1 Par son pourvoi, M. Majtczak demande l’annulation de l’arrêt du Tribunal de l’Union européenne du 21 mars 2012, Feng Shen Technology/OHMI – Majtczak (FS) (T-227/09, non encore publié au Recueil, ci-après l’«arrêt attaqué»), par lequel celui-ci a annulé la décision de la quatrième chambre de recours de l’Office de l’harmonisation dans le marché intérieur (marques, dessins et modèles) (OHMI) du 1^er avril 2009 (affaire R 529/2008-4) (ci-après la «décision litigieuse») relative à une procédure
de nullité introduite par Feng Shen Technology Co. Ltd (ci-après «Feng Shen») concernant la marque communautaire obtenue par M. Majtczak.

Le cadre juridique

2 Le règlement (CE) n° 40/94 du Conseil, du 20 décembre 1993, sur la marque communautaire (JO 1994, L 11, p. 1), a été abrogé et remplacé par le règlement (CE) n° 207/2009 du Conseil, du 26 février 2009, sur la marque communautaire (JO L 78, p. 1), qui est entré en vigueur le 13 avril 2009. Néanmoins, compte tenu de la date des faits, le présent litige demeure régi par le règlement n° 40/94, tel que modifié par le règlement (CE) n° 422/2004 du Conseil, du 19 février 2004 (JO L 70, p. 1,
ci-après le «règlement n° 40/94»).

3 Sous le titre «Causes de nullité absolue», l’article 51, paragraphe 1, du règlement n° 40/94 disposait:

«La nullité de la marque communautaire est déclarée, sur demande présentée auprès de l’[OHMI] ou sur demande reconventionnelle dans une action en contrefaçon:

[...]

b) lorsque le demandeur était de mauvaise foi lors du dépôt de la demande de marque.»

Les antécédents du litige

4 Feng Shen est une société taïwanaise qui produit et distribue divers articles dont des fermetures à glissière. Elle est titulaire de plusieurs marques taïwanaises, enregistrées pour désigner, notamment, des produits relevant de la classe 26 au sens de l’arrangement de Nice concernant la classification internationale des produits et des services aux fins de l’enregistrement des marques, du 15 juin 1957, tel que révisé et modifié, et correspondant, notamment, à la description suivante, à
savoir «Fermetures à glissière» (ci-après les «marques taïwanaises»). Ces dernières sont représentées par le signe figuratif suivant:

Image not found

5 Feng Shen a noué des relations commerciales avec M. Majtczak qui exerçait des activités commerciales en Pologne sous le nom commercial «PHU Berotex». Les relations commerciales entre Feng Shen et M. Majtczak ayant pris fin au mois de janvier 2005, Feng Shen a fait appel à un autre distributeur pour la Pologne, à savoir Pik Foison sp. z o.o., société créée en 2004.
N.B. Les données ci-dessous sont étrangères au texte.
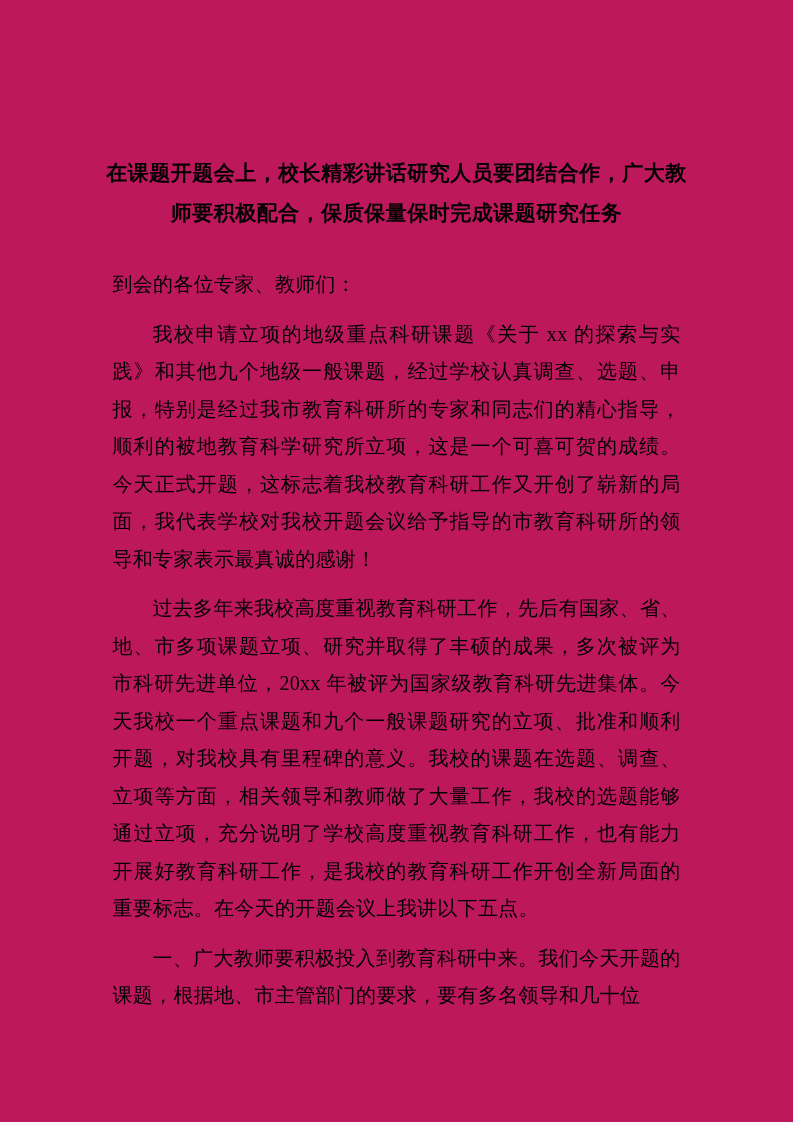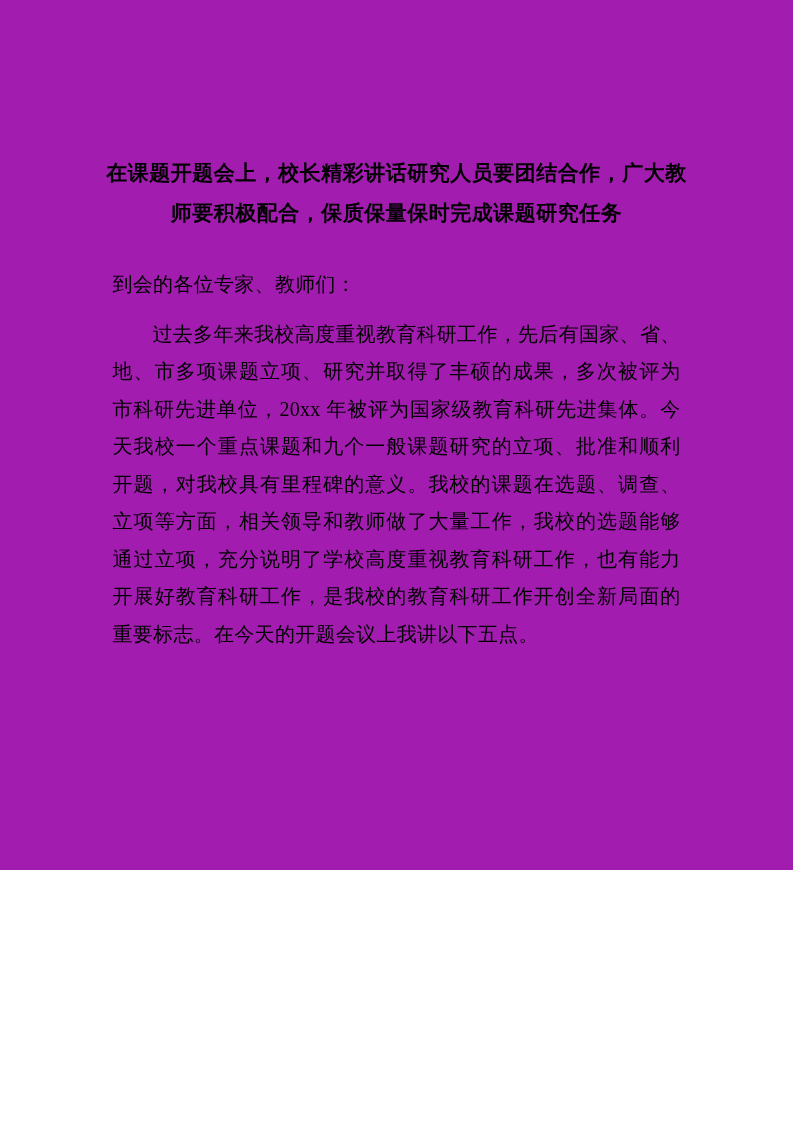"在课题开题会上，校长精彩讲话研究人员要团结合作，广大教师要积极配合，保质保量保时" .page { background: #a21caf -> #be185d; height: 870px -> 1122px }
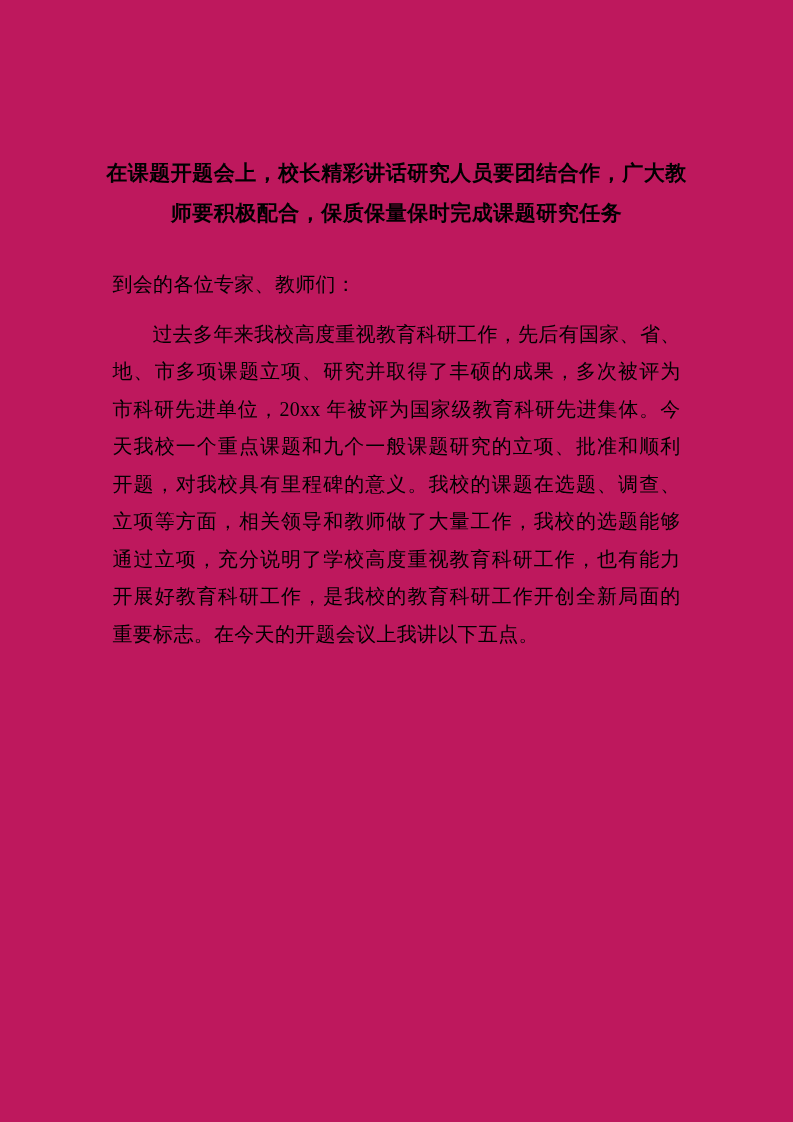"我校申请立项的地级重点科研课题《关于 xx" p.para { html: none -> <p>我校申请立项的地级重点科研课题《关于 xx 的探索与实践》和其他九个地级一般课题，经过学校认真调查、选题、申报，特别是经过我市教育科研所的专家和同志们的精心指导，顺利的被地教育科学研究所立项，这是一个可喜可贺的成绩。今天正式开题，这标志着我校教育科研工作又开创了崭新的局面，我代表学校对我校开题会议给予指导的市教育科研所的领导和专家表示最真诚的感谢！</p> }
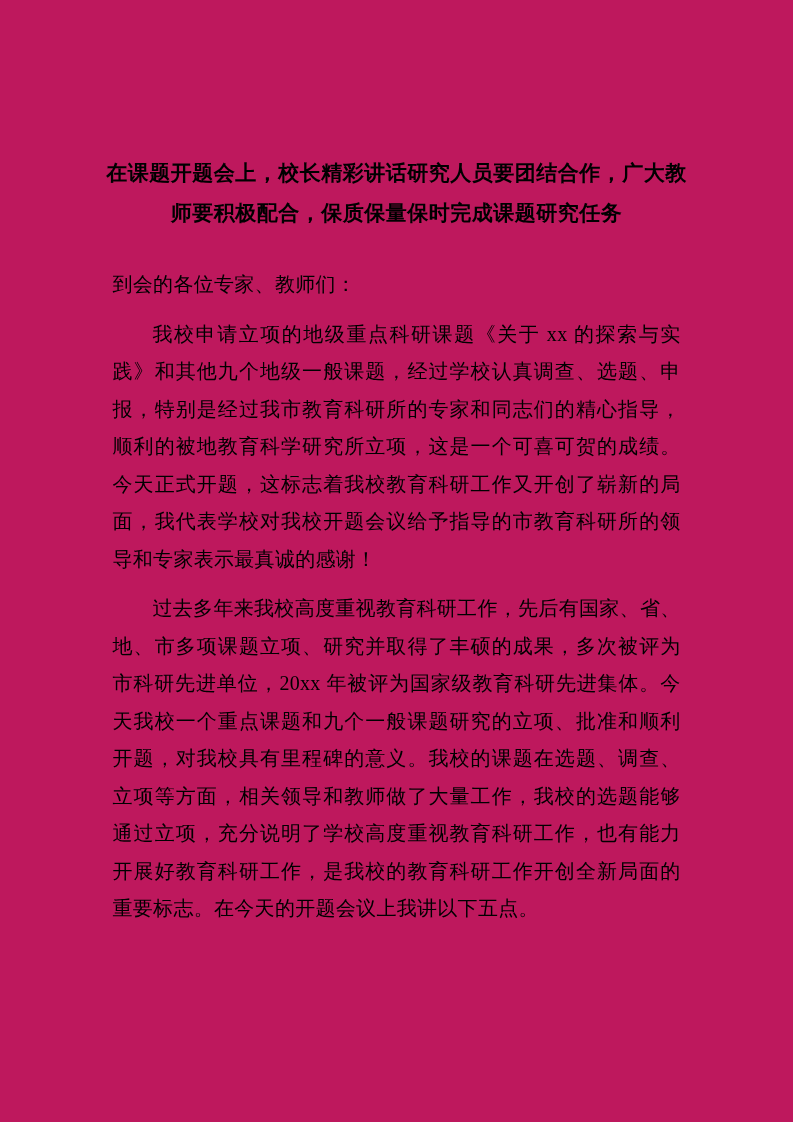"一、广大教师要积极投入到教育科研中来。我们今天开题的课题，根据地、市主管部门的要" p.para { html: none -> <p>一、广大教师要积极投入到教育科研中来。我们今天开题的课题，根据地、市主管部门的要求，要有多名领导和几十位</p> }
6 Le 7 juin 2005, M. Majtczak a présenté une demande d’enregistrement de marque communautaire à l’OHMI, en vertu de l’article 25 du règlement n° 40/94, pour les produits relevant de la classe 26 au sens dudit arrangement de Nice et correspondant à la description suivante, à savoir «Fermetures à glissière». La marque communautaire, enregistrée le 15 mai 2006 sous le numéro 4431391, est représentée par le signe figuratif suivant:

Image not found

7 Les 29 septembre et 2 octobre 2006, les douanes polonaises ont saisi, à la demande de M. Majtczak, des lots de fermetures à glissière revêtues des marques taïwanaises auprès de Pik Foison sp. z o.o..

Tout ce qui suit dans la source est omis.